Exercise directions - The material below holds pictures, which are to be left out; copy exactly the lines from the one with "background: #1d4ed8 ->" through the one with "left: 983px ->".

Records for this task -
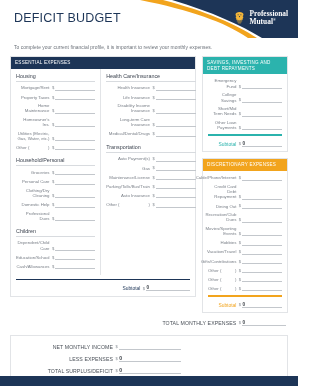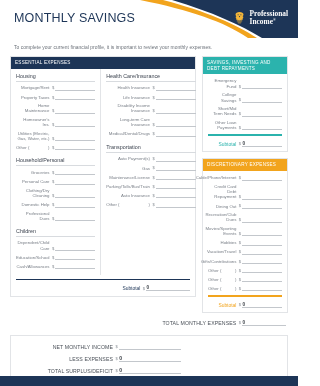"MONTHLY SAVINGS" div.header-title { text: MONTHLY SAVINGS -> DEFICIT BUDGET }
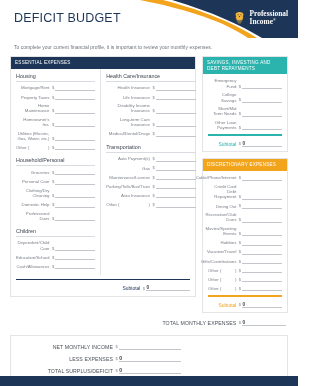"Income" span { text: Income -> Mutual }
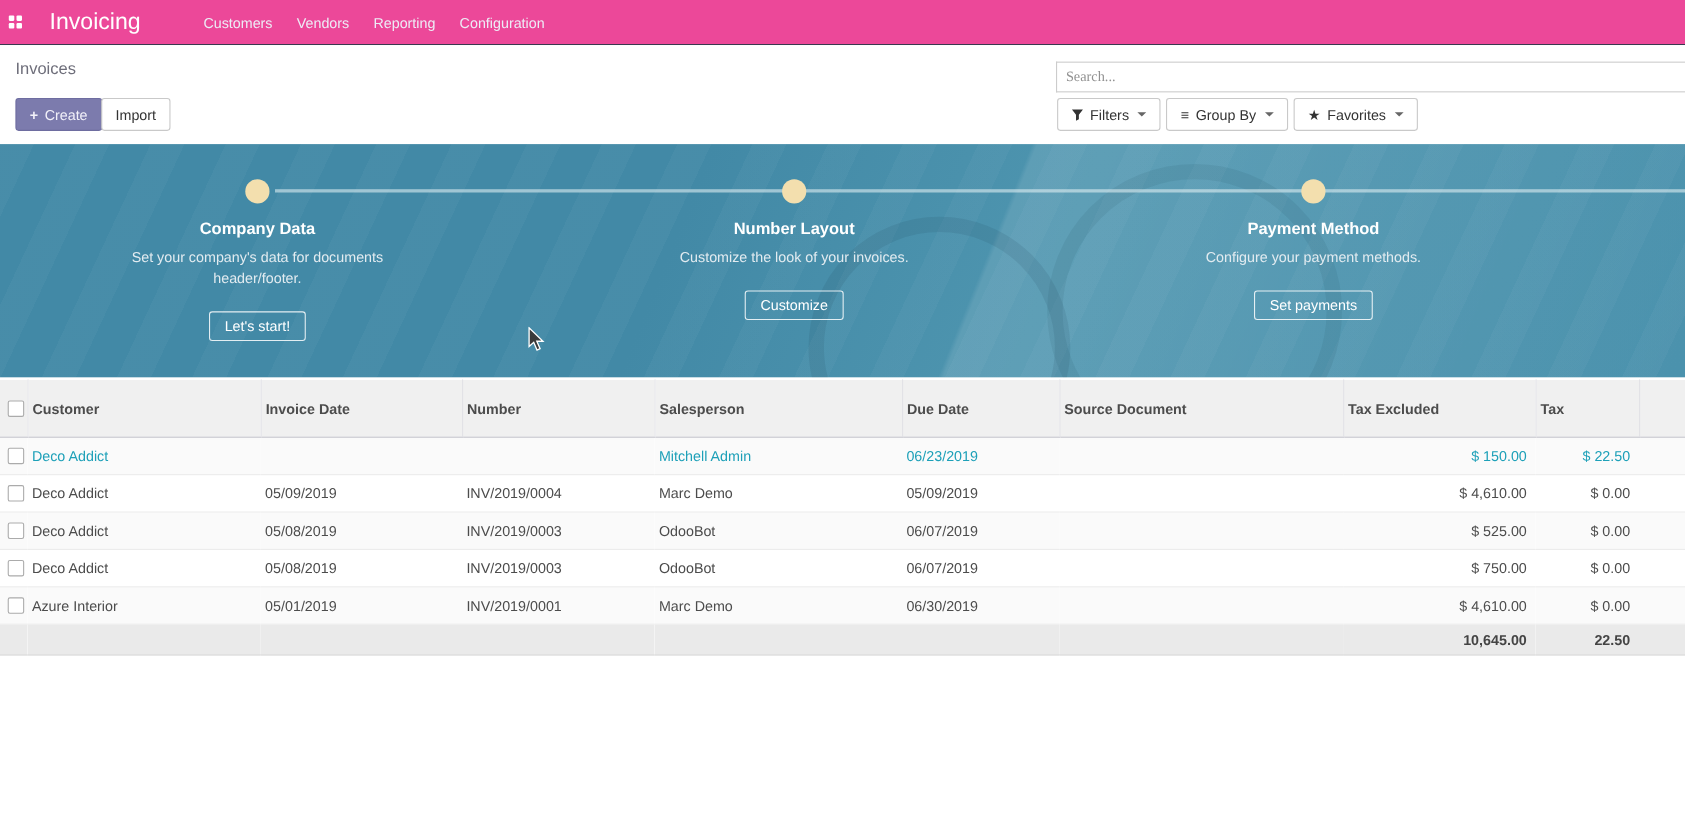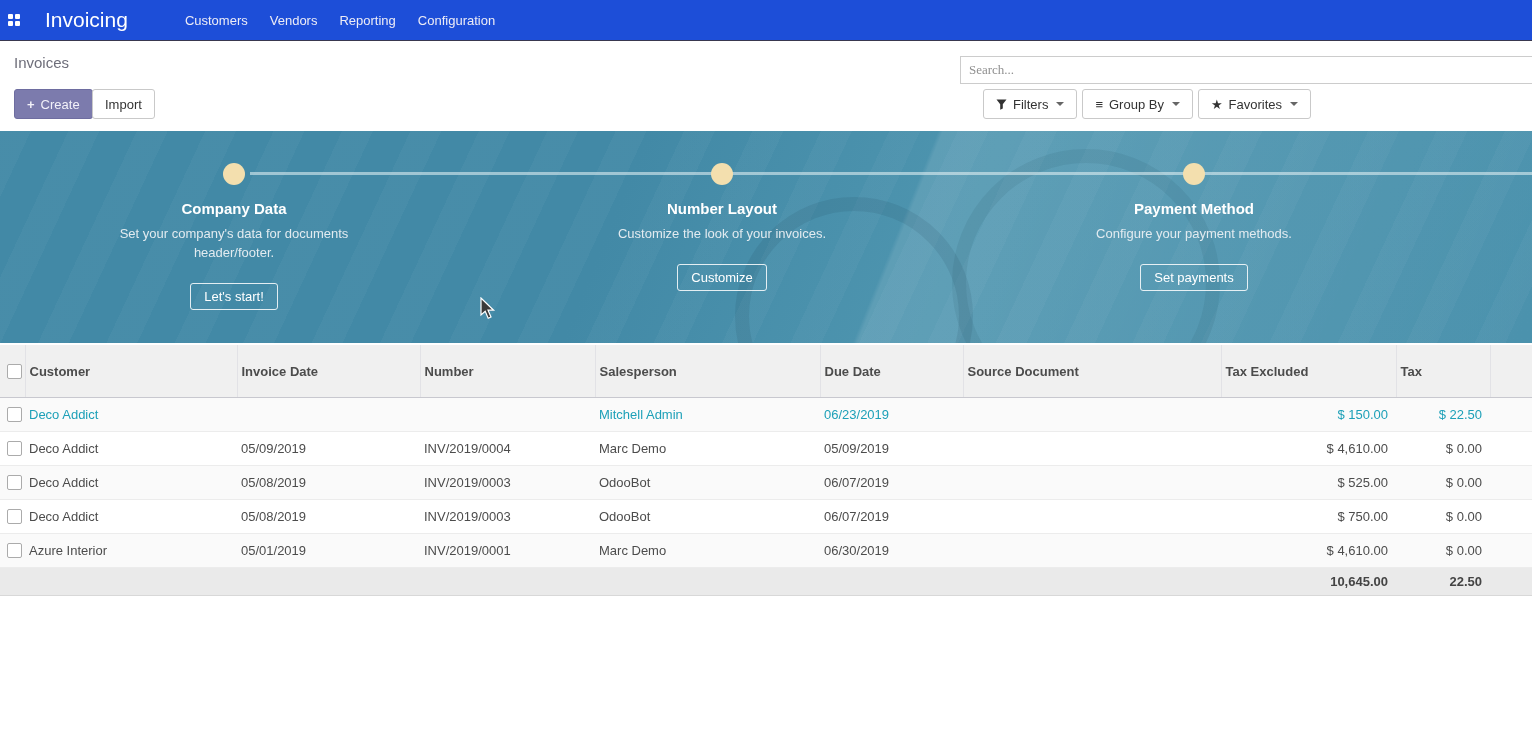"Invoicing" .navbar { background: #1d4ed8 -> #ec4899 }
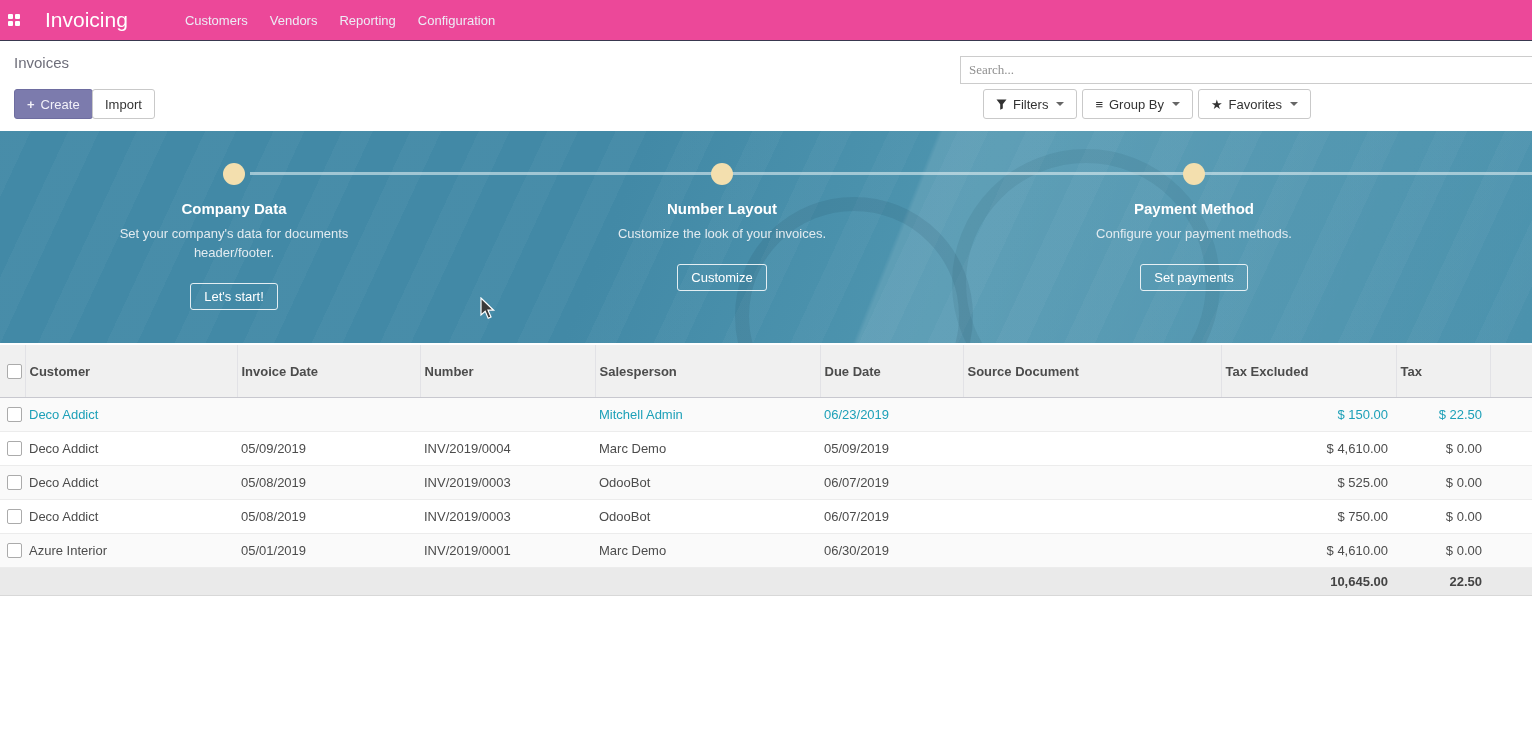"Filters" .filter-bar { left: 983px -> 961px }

...

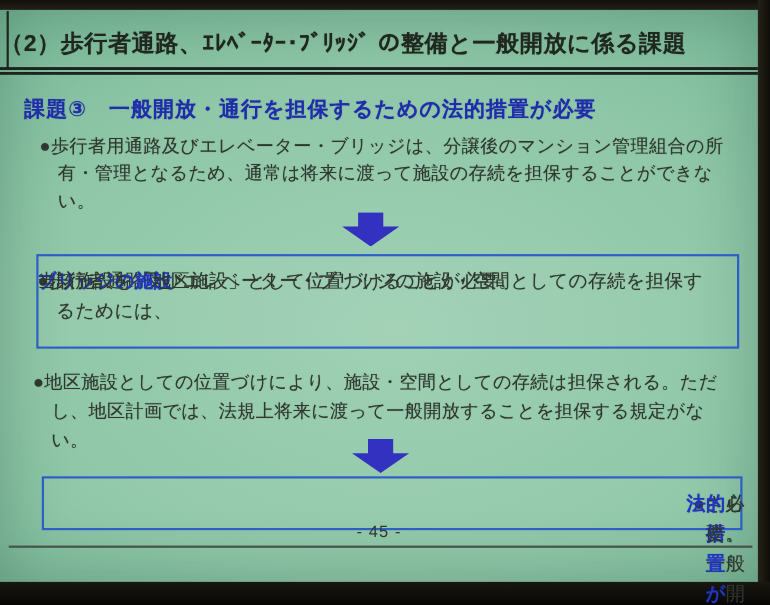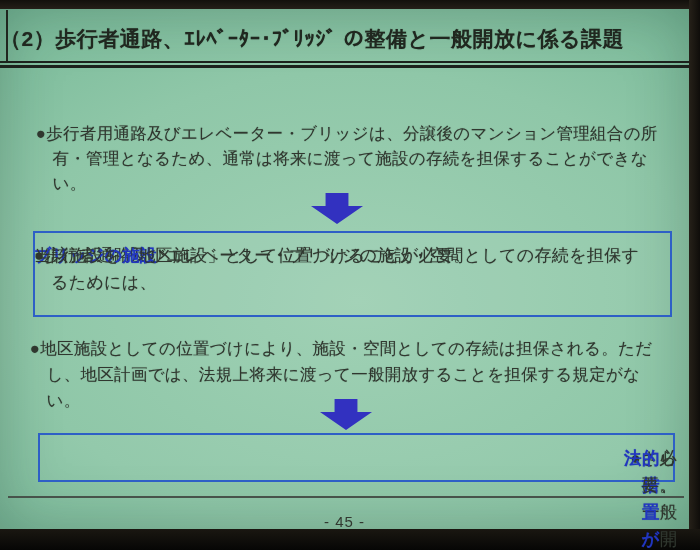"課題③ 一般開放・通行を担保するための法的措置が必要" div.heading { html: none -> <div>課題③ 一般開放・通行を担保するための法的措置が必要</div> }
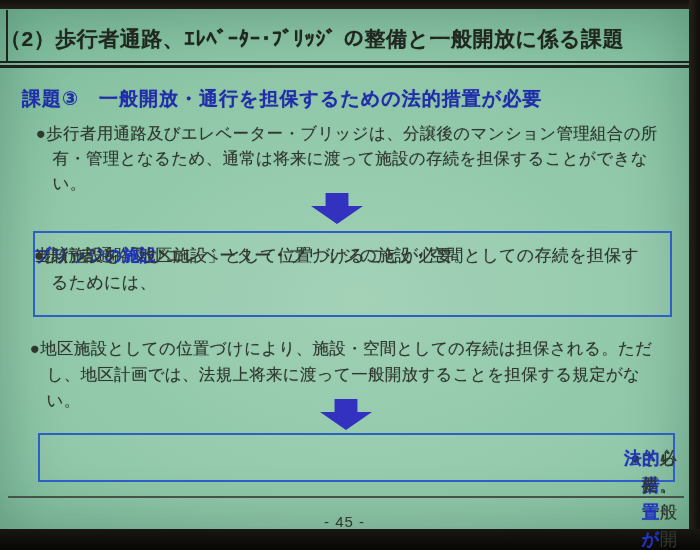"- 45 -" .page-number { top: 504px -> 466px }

...

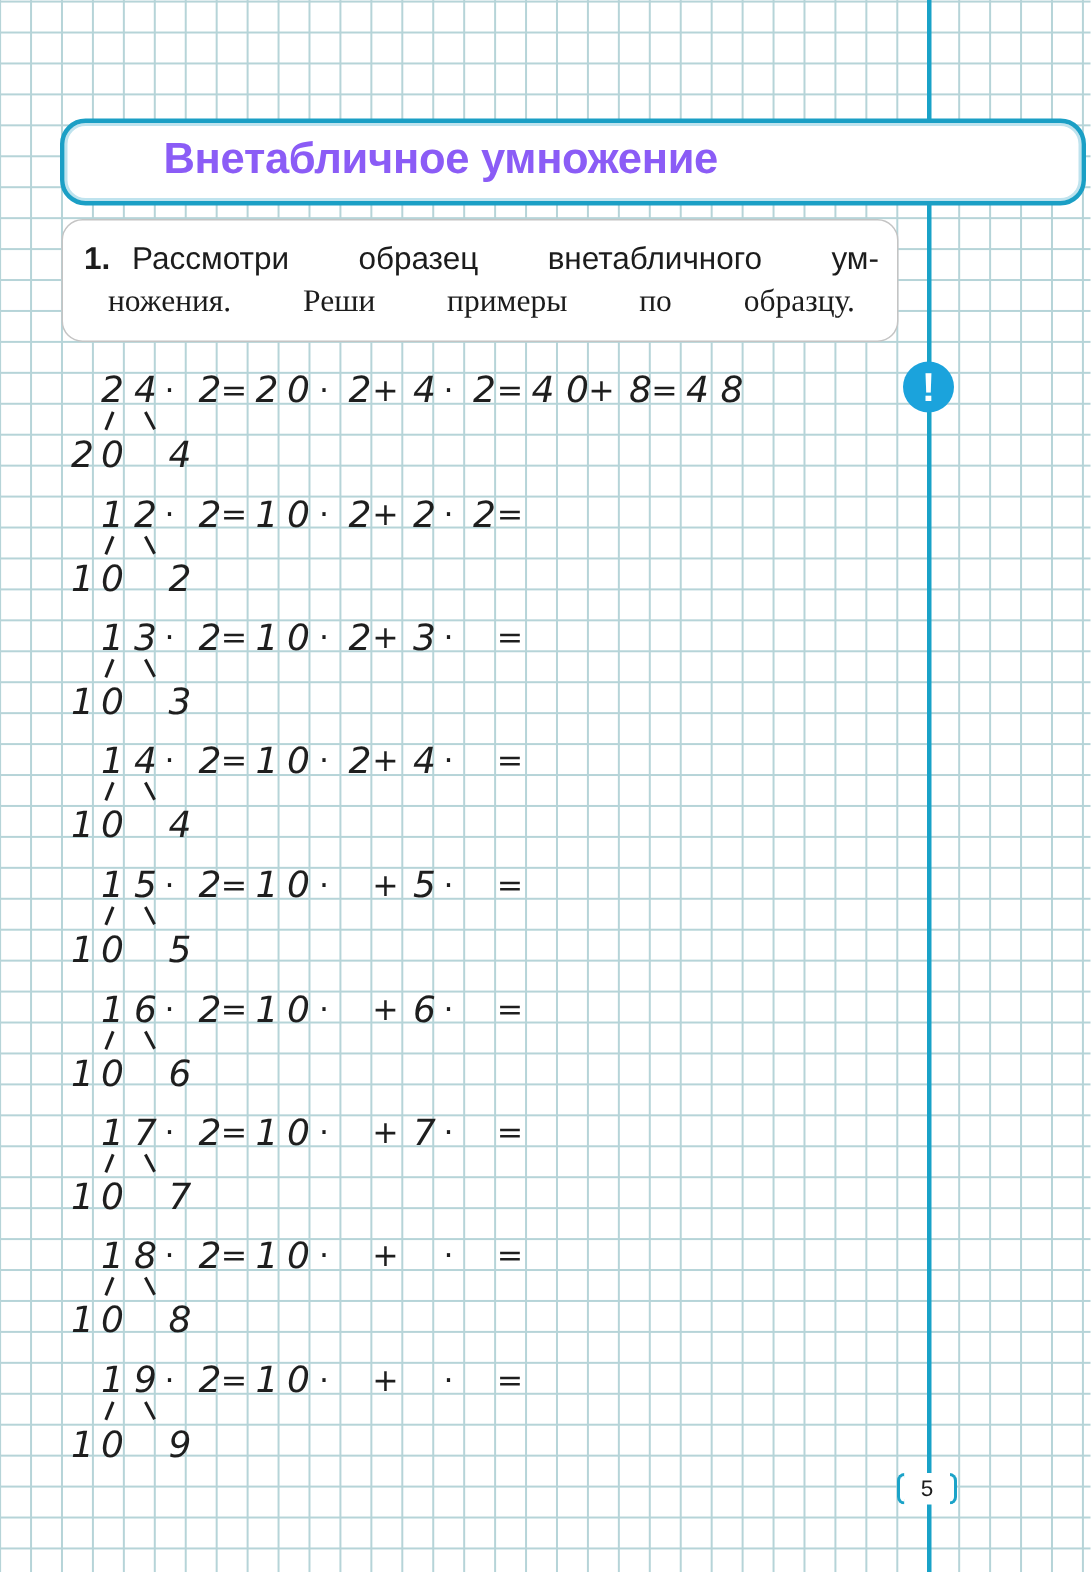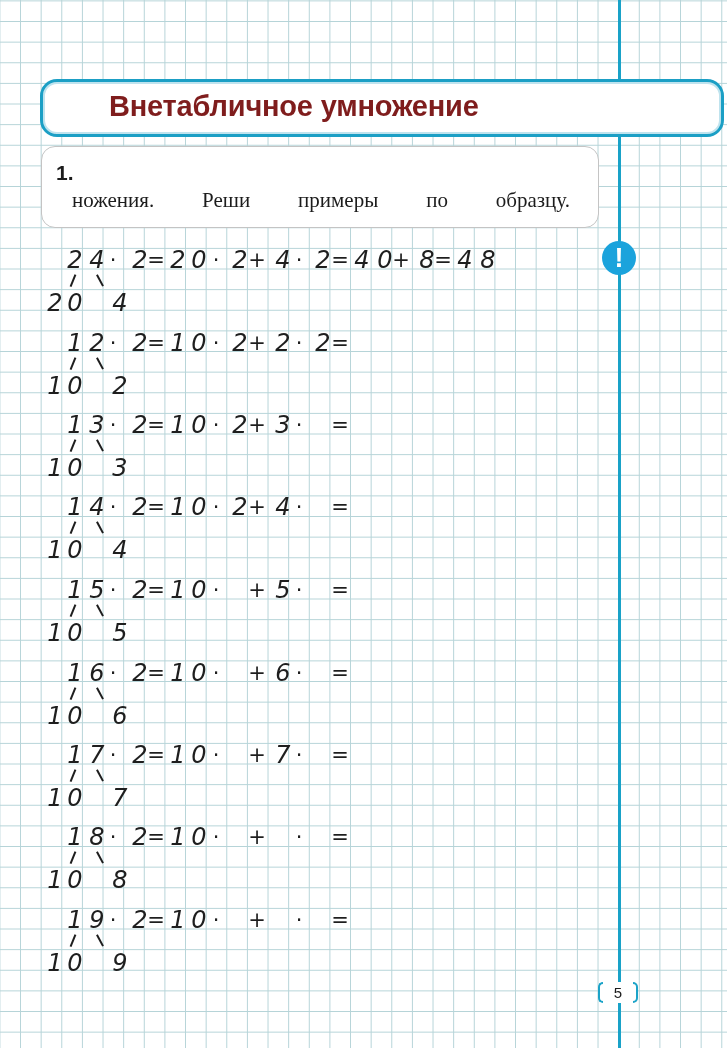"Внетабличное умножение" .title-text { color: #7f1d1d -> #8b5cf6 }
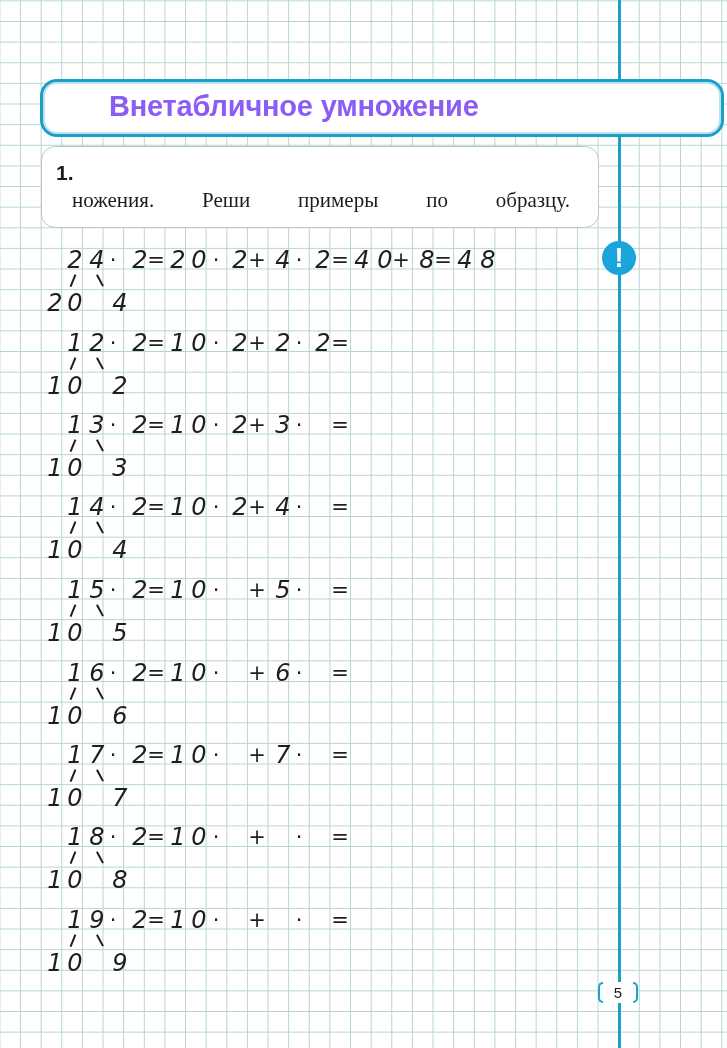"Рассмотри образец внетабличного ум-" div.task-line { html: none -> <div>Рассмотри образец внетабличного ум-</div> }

Reply to the task -
"Invoicing" .navbar { background: #1d4ed8 -> #ec4899 }
"Filters" .filter-bar { left: 983px -> 961px }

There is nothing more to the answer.